The CS constituent of aggrecan varies in chemical composition depending on the state of health or disease of articular cartilage (osteoarthritis or rheumatoid arthritis), anatomical site, depth within the cartilage layer, and age of the organism (5-12). For example, the fraction of 6-sulfated CS disaccharides in human femoral condyle cartilage increases with age from ~0.5 to 0.8 from birth to the age of 20 years with a concomitant decrease in 4-sulfation, after which it plateaus. Additionally, the concentration of 6-sulfated CS disaccharides in knee synovial fluid has been observed to be significantly lower in rheumatoid arthritis and osteoarthritis than in healthy tissue (10) and the concentration of 4-sulfated CS disaccharides higher in osteoarthritic hip cartilage, with only slight changes in overall GAG content (13). Considering the important role that CS plays in determining the mechanical properties of articular cartilage and these observed variations in CS chemical composition, it is of significant biological interest to understand the connection between CS composition and its osmotic pressure and conformation in detail. It is also of primary interest to gain a comprehensive understanding of the molecular origin of the mechanical properties of GAGs and proteoglycans due to their important role in tissue engineering and biomaterials applications, as well as in other native biological tissues such as the corneal stroma and central nervous system (1,14-16).

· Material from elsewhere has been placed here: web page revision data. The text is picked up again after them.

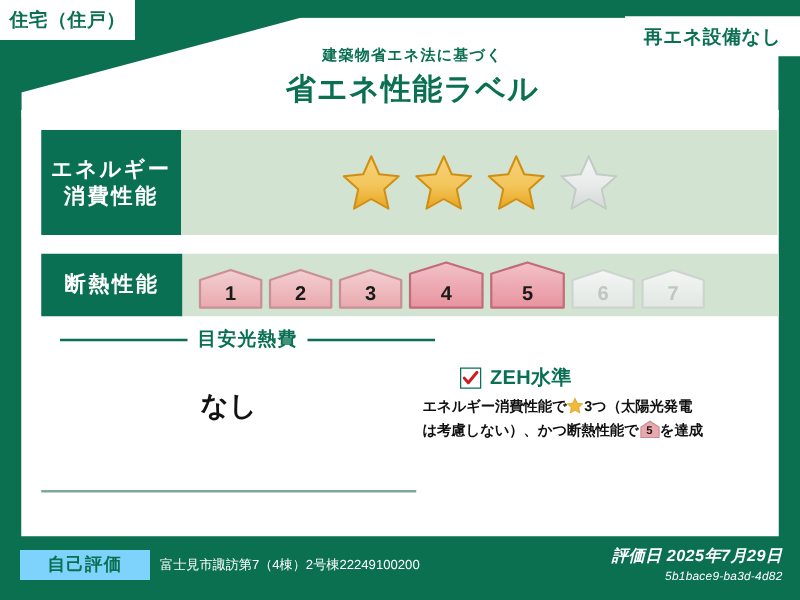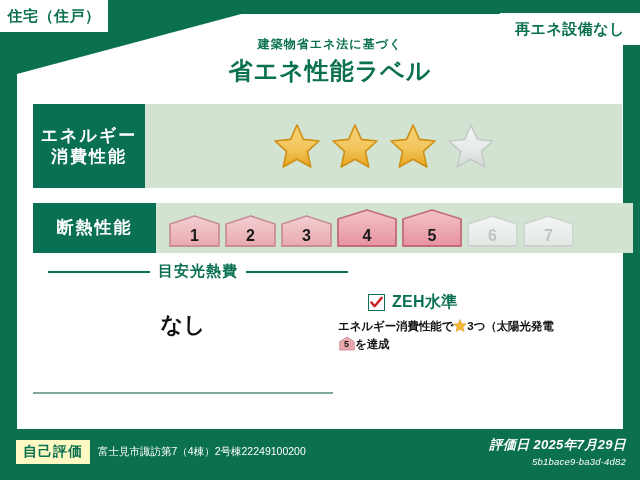--- a/index.html
+++ b/index.html
@@ -72,21 +72,21 @@
     display:flex; align-items:center; justify-content:center;
   }
 
   
   #row-energy { left:33px; top:104px; }
   #row-energy .row-label { width:112px; height:84px; font-size:17px; }
   #row-energy .row-value { width:477px; height:84px; }
 
   
   #row-insulation { left:33px; top:203px; }
-  #row-insulation .row-label { width:123px; height:50px; font-size:17px; }
+  #row-insulation .row-label { width:113px; height:50px; font-size:17px; }
   #row-insulation .row-value { width:477px; height:50px; justify-content:flex-start; padding-left:12px; }
 
   
   .stars { display:flex; gap:10px; align-items:center; }
   .star { width:48px; height:46px; display:block; }
 
   
   .houses { display:flex; align-items:flex-end; gap:3px; }
   .house {
     position:relative;
@@ -143,22 +143,22 @@
   .inline-house .n {
     position:absolute; inset:0; font-size:9px; line-height:16px; text-align:center; color:#1a1a1a;
   }
 
   
   .footer-left {
     position:absolute; left:16px; top:440px;
     display:flex; align-items:center; gap:8px;
   }
   .self-eval {
-    background:#fef9c3; color:#0a7050; font-weight:bold;
-    font-size:14px; padding:3px 7px; letter-spacing:1px; white-space:nowrap;
+    background:#7dd3fc; color:#0a7050; font-weight:bold;
+    font-size:14px; padding:3px 22px; letter-spacing:1px; white-space:nowrap;
   }
   .address { color:#ffffff; font-size:10.5px; white-space:nowrap; letter-spacing:0;text-align:center; }
 
   .footer-right {
     position:absolute; right:14px; top:436px;
     text-align:right; color:#ffffff;font-style:italic;
   }
   .eval-date { font-size:13px; font-weight:bold; letter-spacing:.3px; white-space:nowrap;}
   .eval-id   { font-size:9.5px; margin-top:2px; letter-spacing:.2px; white-space:nowrap;}
 </style>
@@ -349,21 +349,21 @@
         </svg>
       </span>
       <span class="zeh-title">ZEH水準</span>
     </div>
     <div class="zeh-desc">
       <span>エネルギー消費性能で</span><span class="inline-star">
         <svg viewBox="0 0 24 23" width="14" height="13" aria-hidden="true">
           <path d="M12 1 L15.2 8.2 L23 9 L17.2 14.2 L18.9 22 L12 18.1 L5.1 22 L6.8 14.2 L1 9 L8.8 8.2 Z" fill="#f3b838" stroke="#d79a18" stroke-width="1"></path>
         </svg>
       </span><span>3つ（太陽光発電</span><br>
-      <span class="inline-house">
+      <span>は考慮しない）、かつ断熱性能で</span><span class="inline-house">
         <svg viewBox="0 0 22 20" width="16" height="15" aria-hidden="true">
           <path d="M1 19 L1 7.5 L11 1 L21 7.5 L21 19 Z" fill="#e8a8ad" stroke="#c98b92" stroke-width="1.2"></path>
         </svg>
         <span class="n">5</span>
       </span><span>を達成</span>
     </div>
   </div>
 
   <div class="footer-left">
     <span class="self-eval">自己評価</span>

The specific objectives of this study are twofold. First, we investigate the effects of CS chemical composition, namely sulfation type, sulfation pattern, and molecular weight, on CS osmotic pressure under physiological conditions (0.15 M NaCl) to gain insight into the potentially relevant biomechanical function of these variations. Second, we evaluate the relative roles played by intrinsic versus electrostatic CS backbone stiffness as well as steric excluded volume interactions to gain a better understanding of the molecular origin of CS osmotic pressure. The latter aim is to aid in the development and application of analytical models of cartilage biomechanics (17-19). Toward this end, we employ a recently developed coarse-grained molecular model that enables the computation of solution conformational and thermodynamic properties of GAGs (20). The model uses systematic coarse-graining from an all-atom representation of the disaccharide building blocks of GAGs to achieve computational tractability that enables the simulation of physiologically relevant system sizes while retaining the underlying chemical identity of the sugars. In our previous work, we applied the coarse-grained model to chondroitin (CH), chondroitin 4-sulfate (C4S), chondroitin 6-sulfate (C6S), and hyaluronic acid in infinitely dilute solution and studied the effects of sulfation type, ionic strength, and pH on their conformation and titration behavior (20). In the current work, we demonstrate theoretically that the model is also directly applicable to the computation of GAG osmotic pressure, and we use it to investigate mechanistically the CS chemical composition-osmotic pressure relationship. Osmotic pressure predictions are compared with experimental data of Ehrlich and others (21), and contrasted with two well-established models of polyelectrolyte solutions-the Donnan theory and the Poisson-Boltzmann cylindrical cell model. Although the ultimate aim of this line of research is to study the physiological solution conformation and mechanical properties of aggrecan, the current investigation into the solution behavior of CS is viewed as a valuable and necessary step toward that end, both for purposes of model validation and because we believe that a fundamental understanding of the solution properties of aggrecan requires a comprehensive understanding of the properties of its biochemical constituents.